Data for the task Start Marker

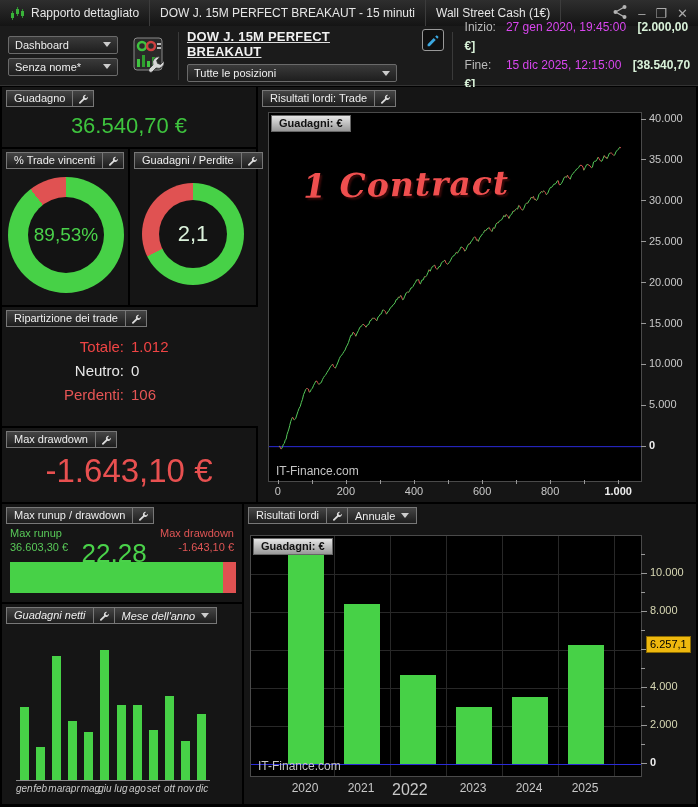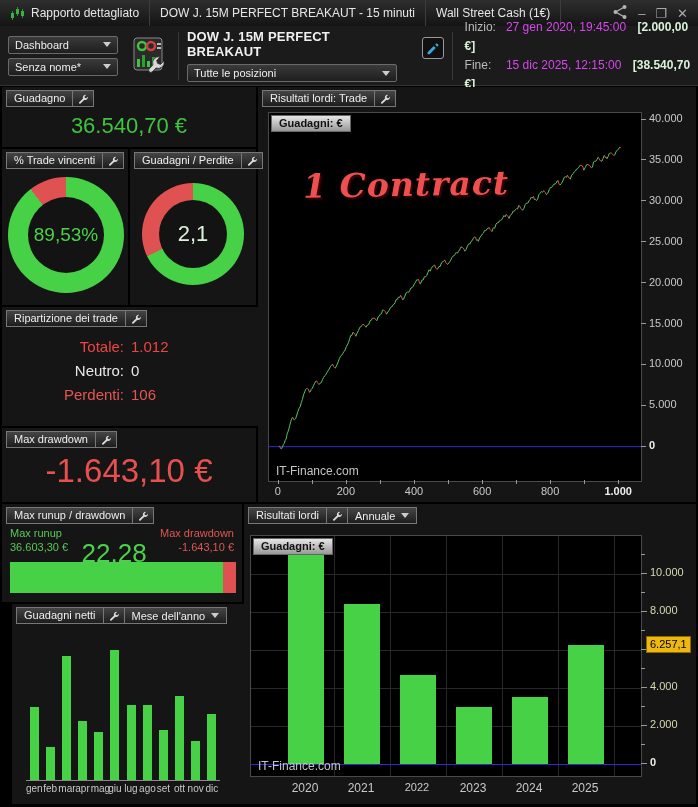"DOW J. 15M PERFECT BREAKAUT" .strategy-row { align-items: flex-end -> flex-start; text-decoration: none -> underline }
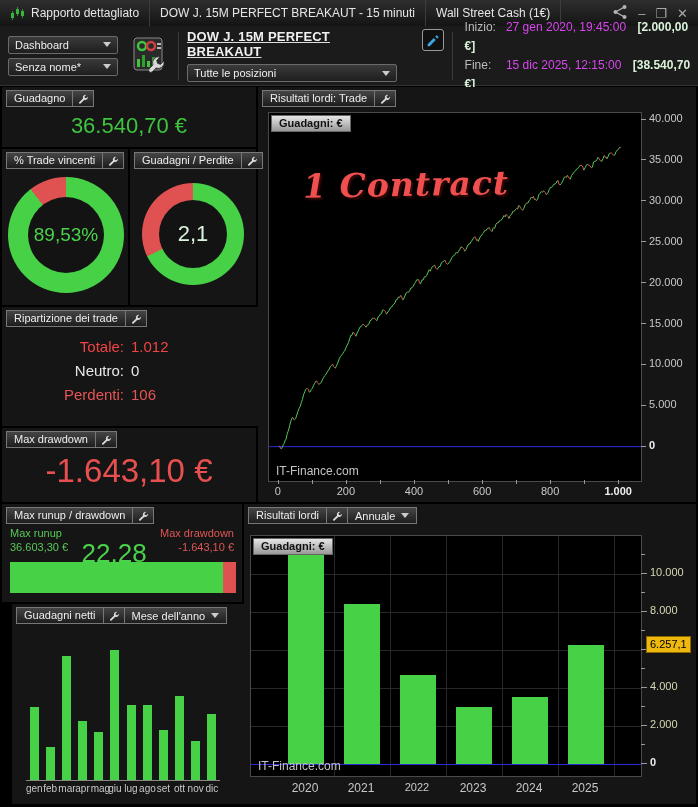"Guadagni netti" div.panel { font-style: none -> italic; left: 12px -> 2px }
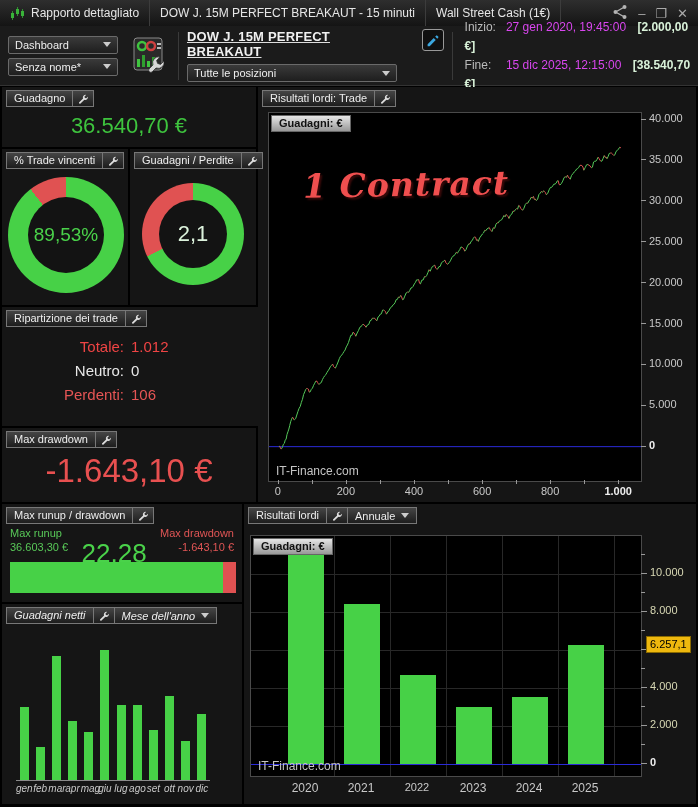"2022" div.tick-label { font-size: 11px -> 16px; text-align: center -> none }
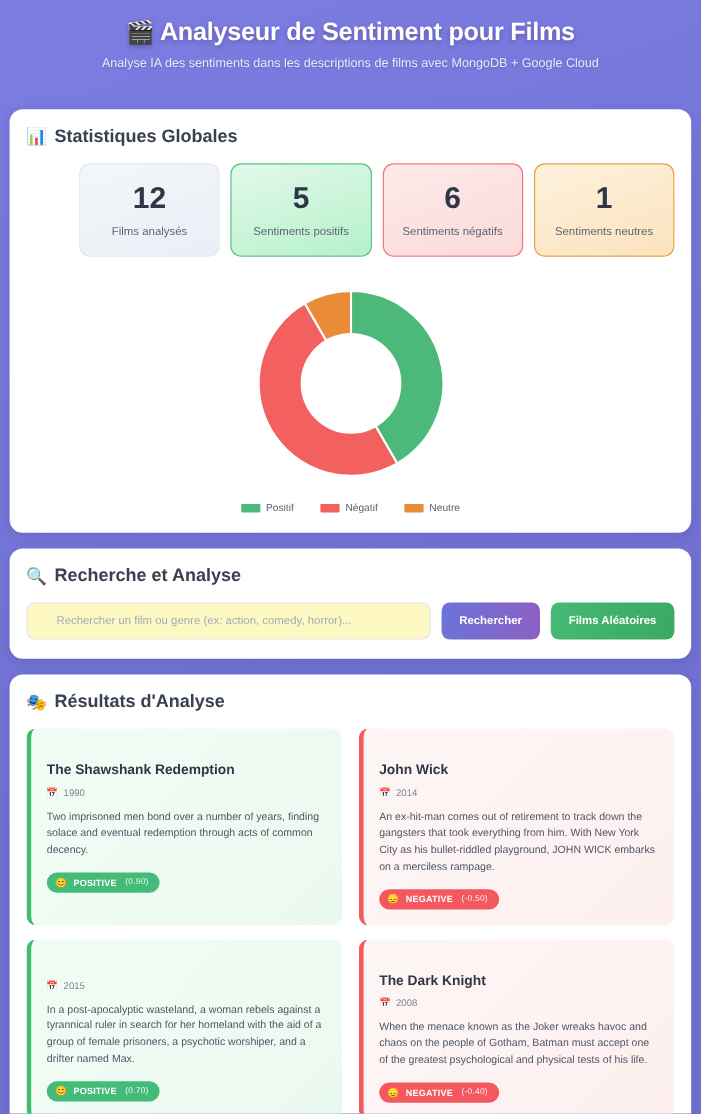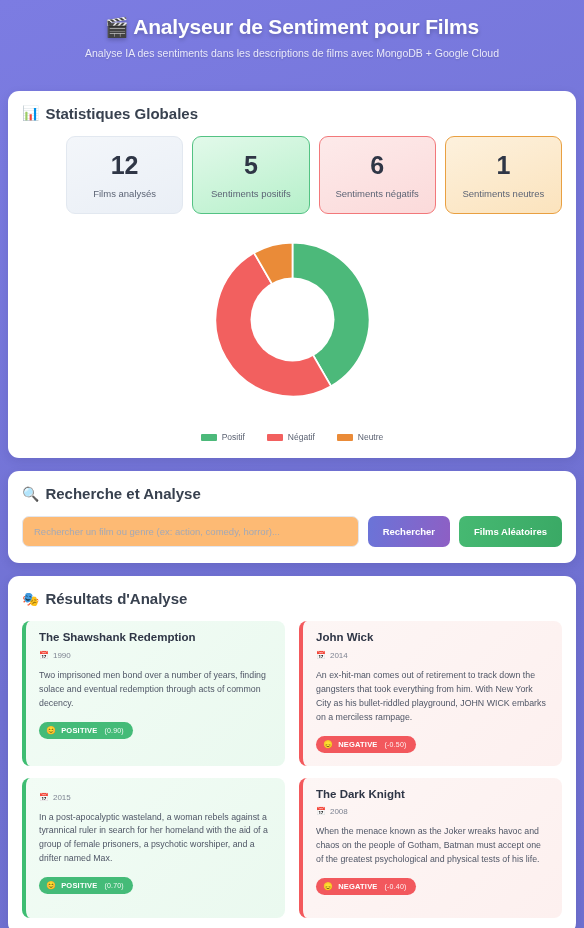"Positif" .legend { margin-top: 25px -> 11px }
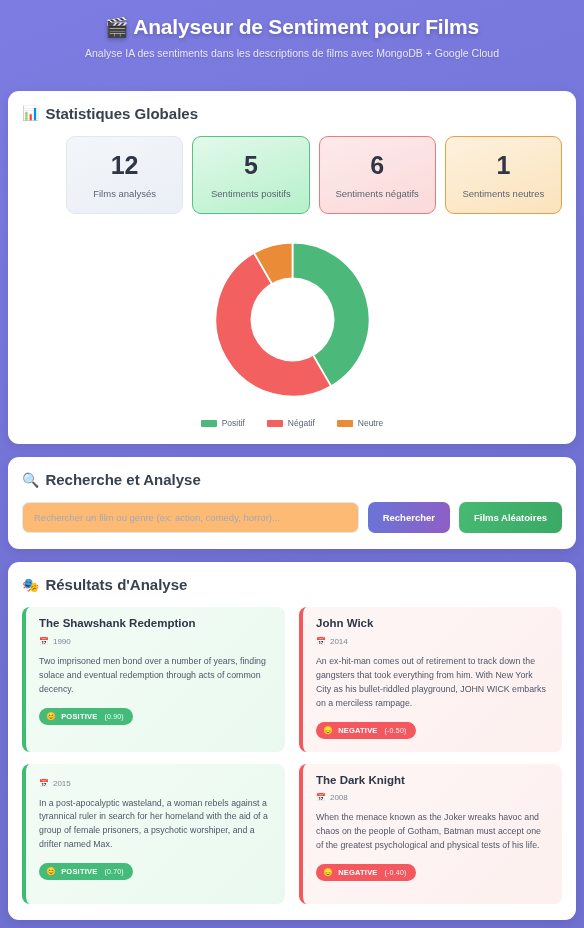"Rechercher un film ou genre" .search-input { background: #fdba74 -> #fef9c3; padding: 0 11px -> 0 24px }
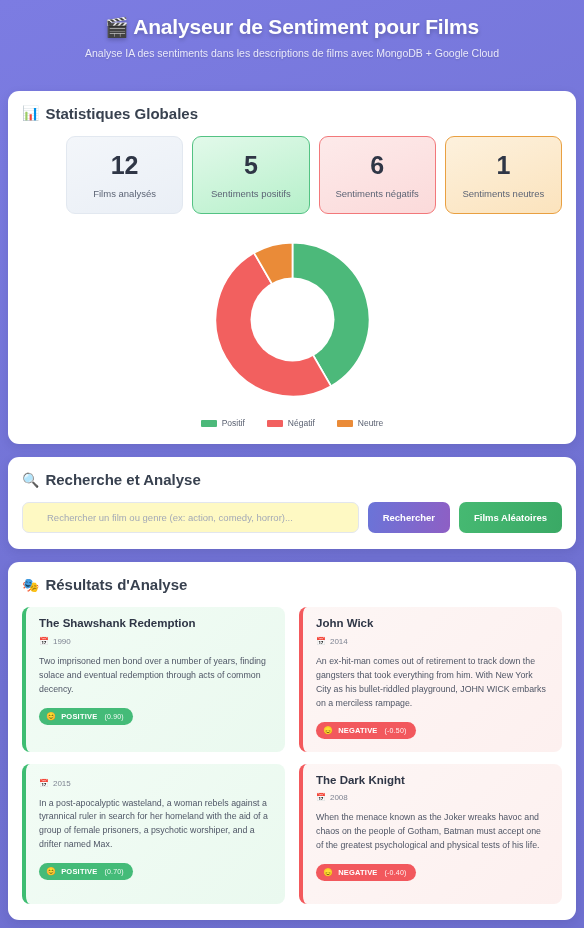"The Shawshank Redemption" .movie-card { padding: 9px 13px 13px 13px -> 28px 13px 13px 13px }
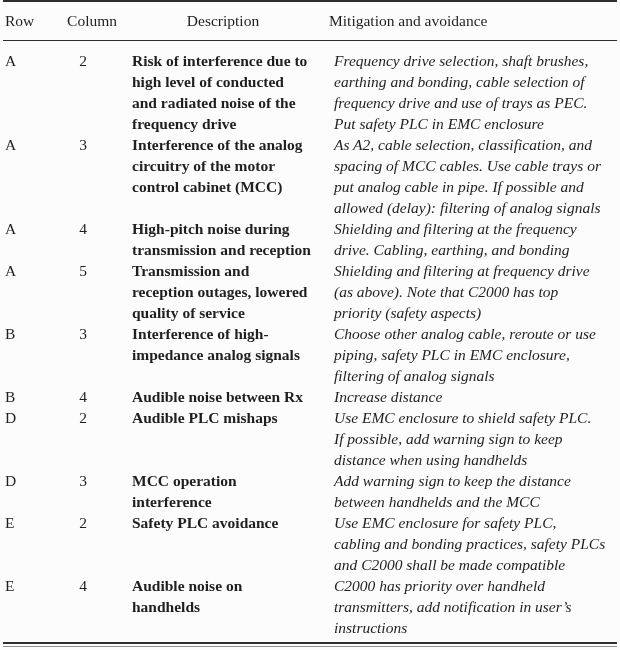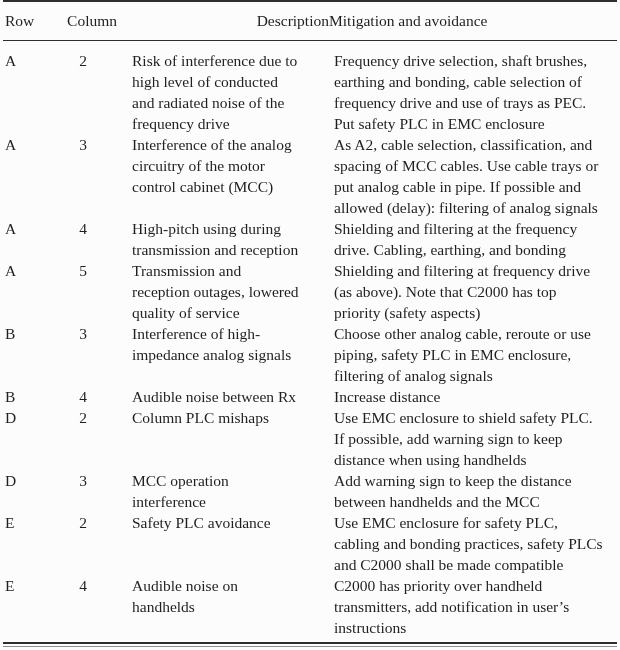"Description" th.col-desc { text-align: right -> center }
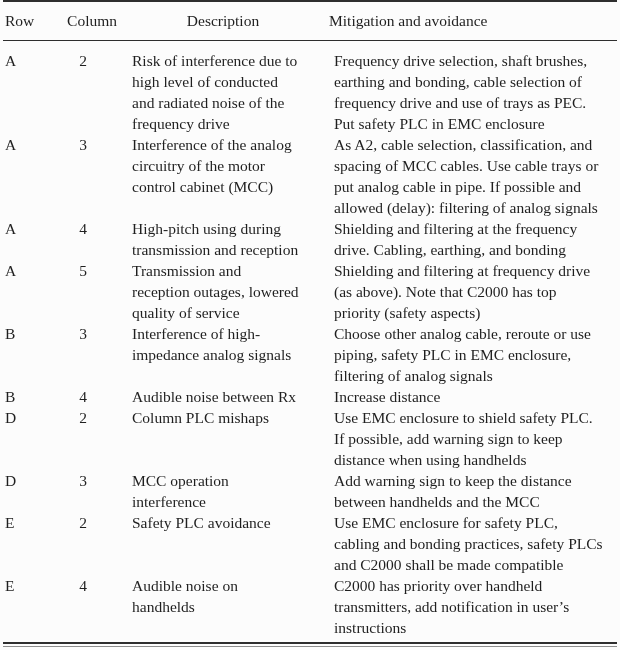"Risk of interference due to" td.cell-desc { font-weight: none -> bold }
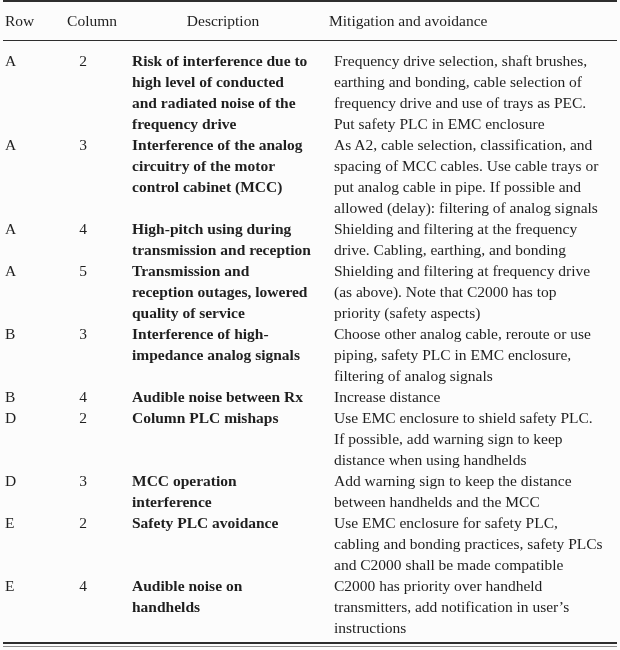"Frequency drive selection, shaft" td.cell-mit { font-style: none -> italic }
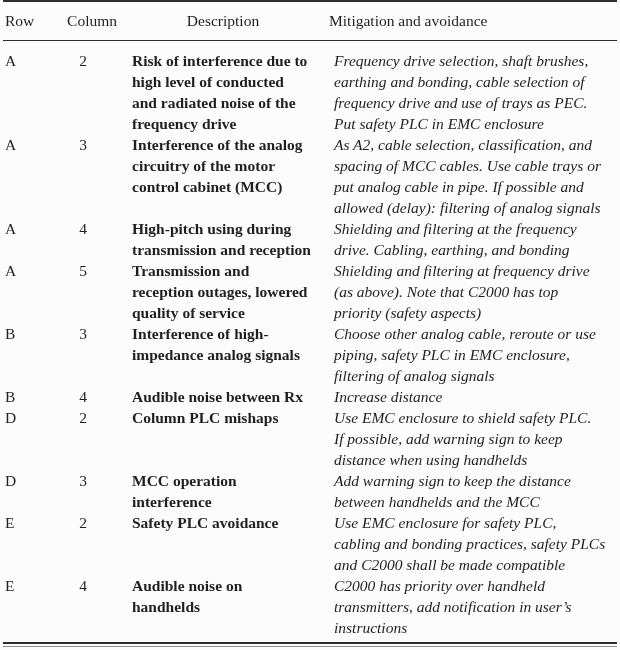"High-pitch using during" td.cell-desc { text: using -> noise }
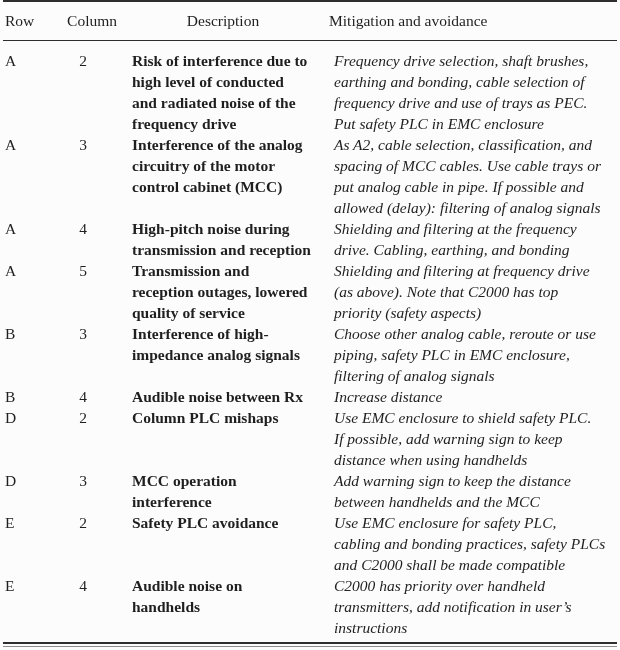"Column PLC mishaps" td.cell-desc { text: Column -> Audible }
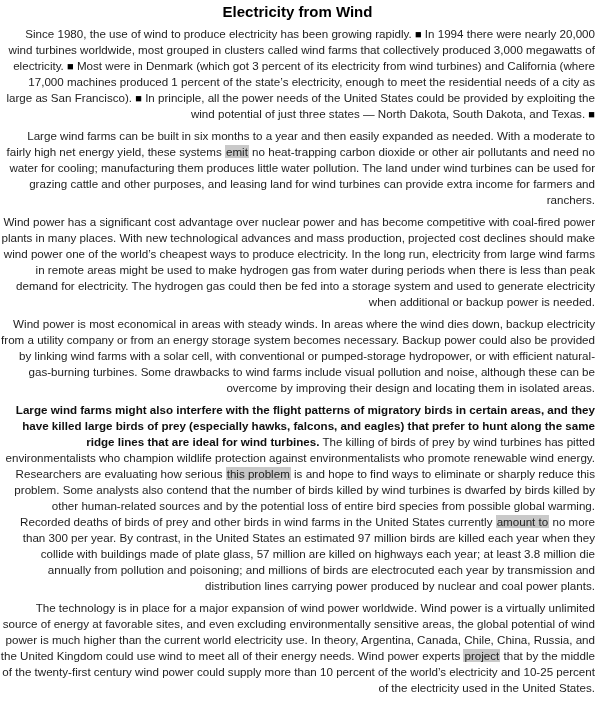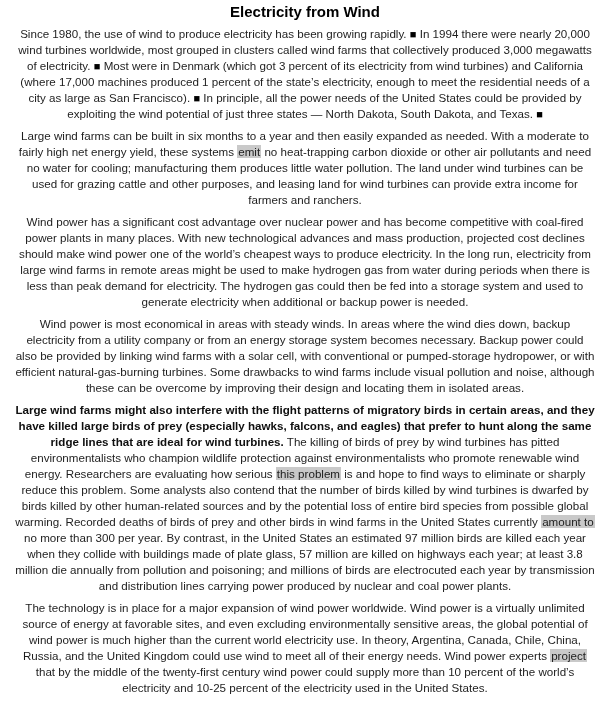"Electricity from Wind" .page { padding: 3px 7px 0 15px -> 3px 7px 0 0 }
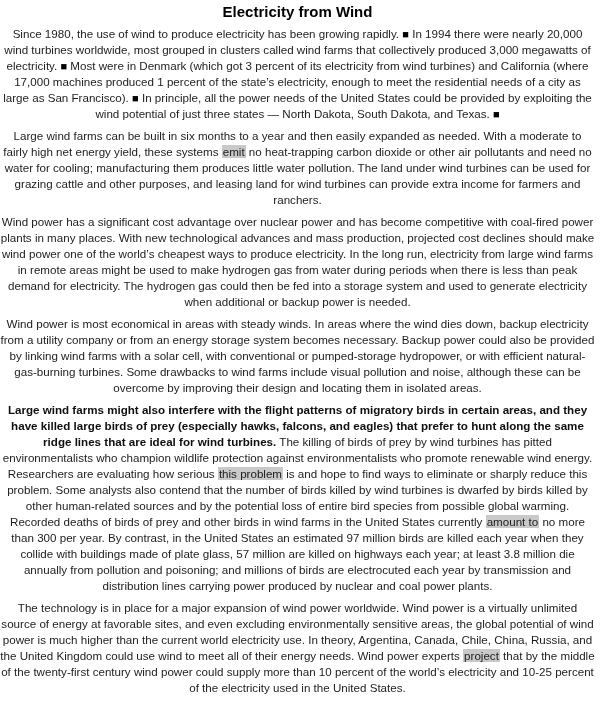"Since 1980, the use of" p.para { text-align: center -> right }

Data for the task End Marker

Aim of the exercise: Go back to the line that contains "text: Column ->" and copy it, along with each line after it through the end of the listing above, exactly and without pictures.

Solution for this task:
"Column PLC mishaps" td.cell-desc { text: Column -> Audible }
"Electricity from Wind" .page { padding: 3px 7px 0 15px -> 3px 7px 0 0 }
"Since 1980, the use of" p.para { text-align: center -> right }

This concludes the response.